Many of us cybersecurity professionals find us wrestling with tasks that a typical person would not consider cybersecurity. One such task is taking care of our metrics.
At Lunarline, we routinely run into organizations that are trying to achieve meaning from the piles of data they have. One organization may have a large group of metrics none of which seem to positively affect the operation, while another has collectively thrown up its hands and does not measure at all. Neither extreme is desirable. At Lunarline, we use a process called M3, or Mission, Makings, Metric to develop meaningful metrics in a practical, effective manner
Mission, Makings, Metrics (M3
M3 traces it lineage to two other metric development approaches. One is called GQM, or Goal, Question, Metric, an approach to software metrics, developed by Victor Basili of the University of Maryland, College Park. The second is called GQIM, a derivative of GQM, developed by the Software Engineering Institute, Carnegie Mellon University, which actually consists of Objective, Goal, Question, Indicator, Metric. All three approaches help professionals create metrics that provide value that help the organization achieve its mission. With M3, we based on our experience of applying these methods and tweaked the process to be simpler and more memorable, while still being complete.
Instead of starting with what to measure, let us start with why to measure.
The militarily term “mission” is defined by the U.S. Army Field Manual 1-02 as, “The task, together with the purpose that clearly indicates the action to be taken and the reason therefor…a duty assigned to an individual or a unit.” Ask yourself, “What does our larger organization do and why? What does our cybersecurity organization do and how do those things enable the larger organization to accomplish its mission?”
Let’s say I support Gray’s Widgets, an ecommerce company, or GW for short. One part of GW’s mission is to provide an ecommerce web presence. A big part of my mission as a cyber defender is to ensure the confidentiality, integrity, and availability of that web presence. So, what should I be thinking about when it comes to ensuring my mission supporting GW’s mission is successful?
Let’s use another military term, “end state,” defined by Field Manual 1-02 as, “the set of required conditions that defines achievement of the commander’s [or the organization’s] objectives.” What’s one of my end-states to achieve my mission? Well, one end-state is ensuring that training of personnel who manage our web presence’s assets is complete and effective. This is different from ensuring that they completed training because you are also concerned with checking to see if the training made a difference. So, let’s state our mission this way: “Ensure GW’s web presence is supported by effectively trained individuals.”
Next, we will talk about how to collect the information we need to do this.
Once you know the purpose of the measurement, the next step is to identify where the source information resides and how you will get it. Remember, we want to see if the training is complete and effective, so we will likely need the training records of IT service providers, specifically:
- Personnel who should have received training
- Training completion dates
- Types of training received
Next, we want to see if the training made a difference. We want some standard of effectiveness, maybe patch management. In this case, we will need to know:
- Our assets, and who is responsible for maintaining them.
- The risk score from our vulnerability scanning tool.
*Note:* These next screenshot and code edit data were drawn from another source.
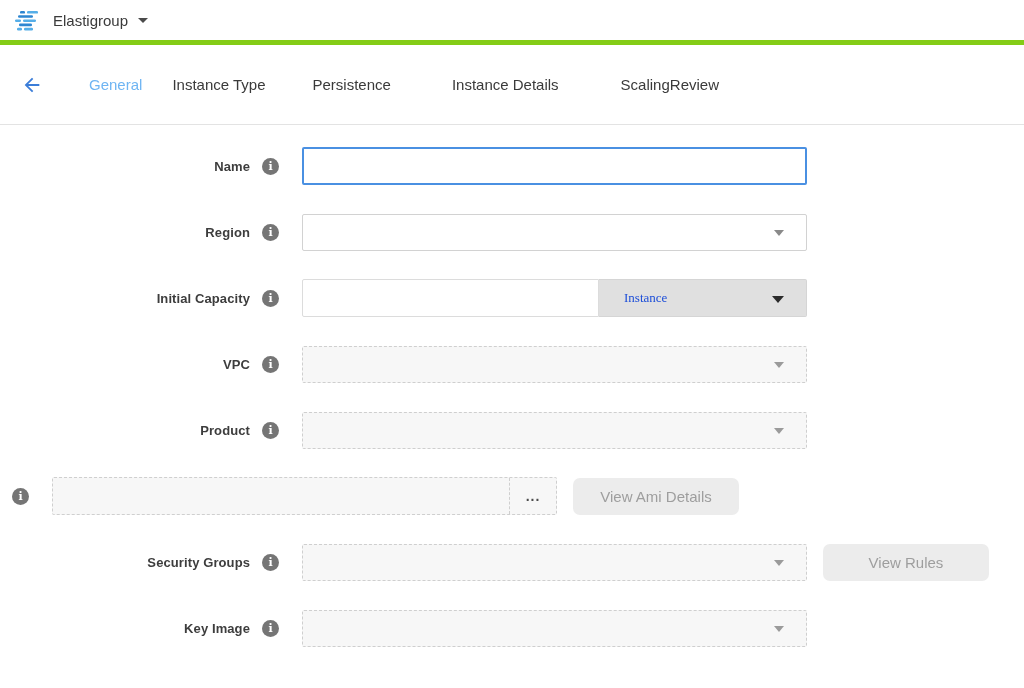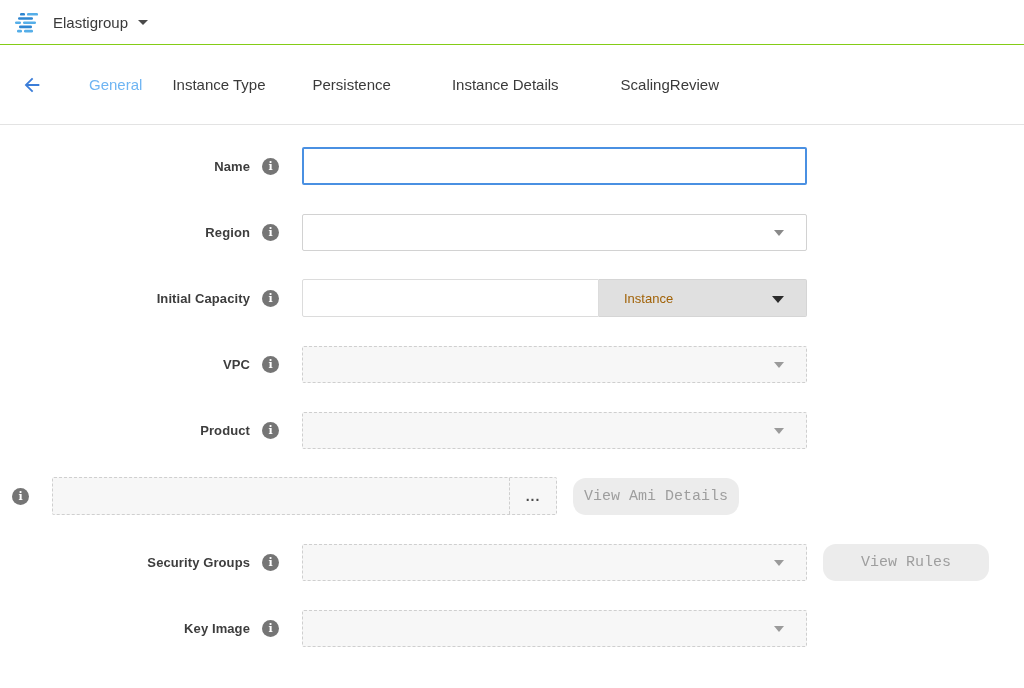--- a/index.html
+++ b/index.html
@@ -1,21 +1,21 @@
 <!DOCTYPE html>
 <html><head>
 <meta charset="utf-8">
 <style>
   * { margin:0; padding:0; box-sizing:border-box; }
   html,body { width:1024px; height:688px; background:#fff; overflow:hidden;
               font-family:"Liberation Sans","DejaVu Sans",sans-serif; }
 
   
   .topbar { height:45px; display:flex; align-items:center; padding-left:15px;
-            border-bottom:1px solid #84cc16; background:#fff; }
+            border-bottom:5px solid #84cc16; background:#fff; }
   .logo { width:26px; height:22px; margin-right:12px; }
   .app-title { font-size:15px; color:#3a3a3a; }
   .title-caret { width:0; height:0; margin-left:10px;
                  border-left:5px solid transparent; border-right:5px solid transparent;
                  border-top:5px solid #4a4a4a; }
 
   
   .tabbar { height:80px; display:flex; align-items:center; padding-left:20px;
             border-bottom:1px solid #e3e3e3; background:#fff; }
   .back-btn { width:24px; height:24px; display:flex; align-items:center; justify-content:center;
@@ -50,35 +50,35 @@
            border-left:5px solid transparent; border-right:5px solid transparent;
            border-top:6px solid #8a8a8a; }
   .select.disabled .caret { border-top-color:#9b9b9b; }
 
   
   .capacity { display:flex; }
   .cap-input { width:297px; height:38px; border:1px solid #dcdcdc; border-radius:2px 0 0 2px;
                outline:none; font-size:14px; padding:0 10px; color:#333; background:#fff; }
   .cap-unit { width:208px; height:38px; background:#e0e0e0; border:1px solid #d5d5d5;
               border-left:none; position:relative; display:flex; align-items:center;
-              padding-left:25px; font-size:13px; color:#a16207; cursor:pointer;
-              border-radius:0 2px 2px 0; }
+              padding-left:25px; font-size:13px; color:#1d4ed8; cursor:pointer;
+              border-radius:0 2px 2px 0;font-family:Liberation Serif, serif; }
   .cap-unit .caret { border-top:7px solid #2b2b2b; border-left-width:6px; border-right-width:6px; }
 
   
   .image-box { display:flex; border:1px dashed #cfcfcf; background:#f7f7f7;
                height:38px; border-radius:2px; }
   .image-main { flex:1; }
   .image-more { width:47px; border-left:1px dashed #cfcfcf; display:flex; align-items:center;
                 justify-content:center; font-size:14px; font-weight:bold; color:#4c4c4c;
                 letter-spacing:1px; cursor:pointer; }
 
   .side-btn { margin-left:16px; width:166px; height:37px; background:#ececec; border:none;
-              border-radius:13px; color:#9e9e9e; font-size:15px; cursor:pointer; flex:none;
-              font-family:Liberation Mono, monospace; }
+              border-radius:7px; color:#9e9e9e; font-size:15px; cursor:pointer; flex:none;
+              font-family:Liberation Sans, sans-serif; }
 </style>
 </head>
 <body>
 
 <div class="topbar">
   <svg class="logo" viewBox="0 0 26 22">
     <rect x="5" y="2" width="5" height="2.6" rx="1.2" fill="#2e86d1"></rect>
     <rect x="12" y="2" width="11" height="2.6" rx="1.2" fill="#55aee8"></rect>
     <rect x="3" y="6.2" width="15" height="2.6" rx="1.2" fill="#2e86d1"></rect>
     <rect x="0" y="10.4" width="6" height="2.6" rx="1.2" fill="#55aee8"></rect>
During this step, we will look at the data, assess its accuracy and completeness, and correct any problems we see. We will also determine how we will collect this data.
Next, we need to put these items together. In this case, let’s say we want to know if having a particular type training reduces the risk score. We will aggregate the vulnerability scanning risk score by its custodian, and take the average score. (Caution: One extreme score can pull the average in a particular direction. If you want to eliminate this possibility, then using a median – say the 13th highest score out of 25 assets – might be better). Then we can correlate the number of days since the last training by the average risk score. A scatter plot, like the one below, can be helpful in determining whether there’s a correlation.
There are some keys to ensuring a successful metrics program that does not become overly burdensome, including:
- Keep a library. As metrics are developed, keep them in one place, such as in a spreadsheet, or a SharePoint list. Only operationalize the metrics you need.
- Keep it simple. Keep documentation straight and to the point, so development and maintenance of metrics does not become overly burdensome.
- Keep it transparent. Socialize the metric to ensure everyone has the same understanding of its meaning and purpose to avoid confusion.
- Keep it up-to-date. Retire old metrics when they have outlived their usefulness.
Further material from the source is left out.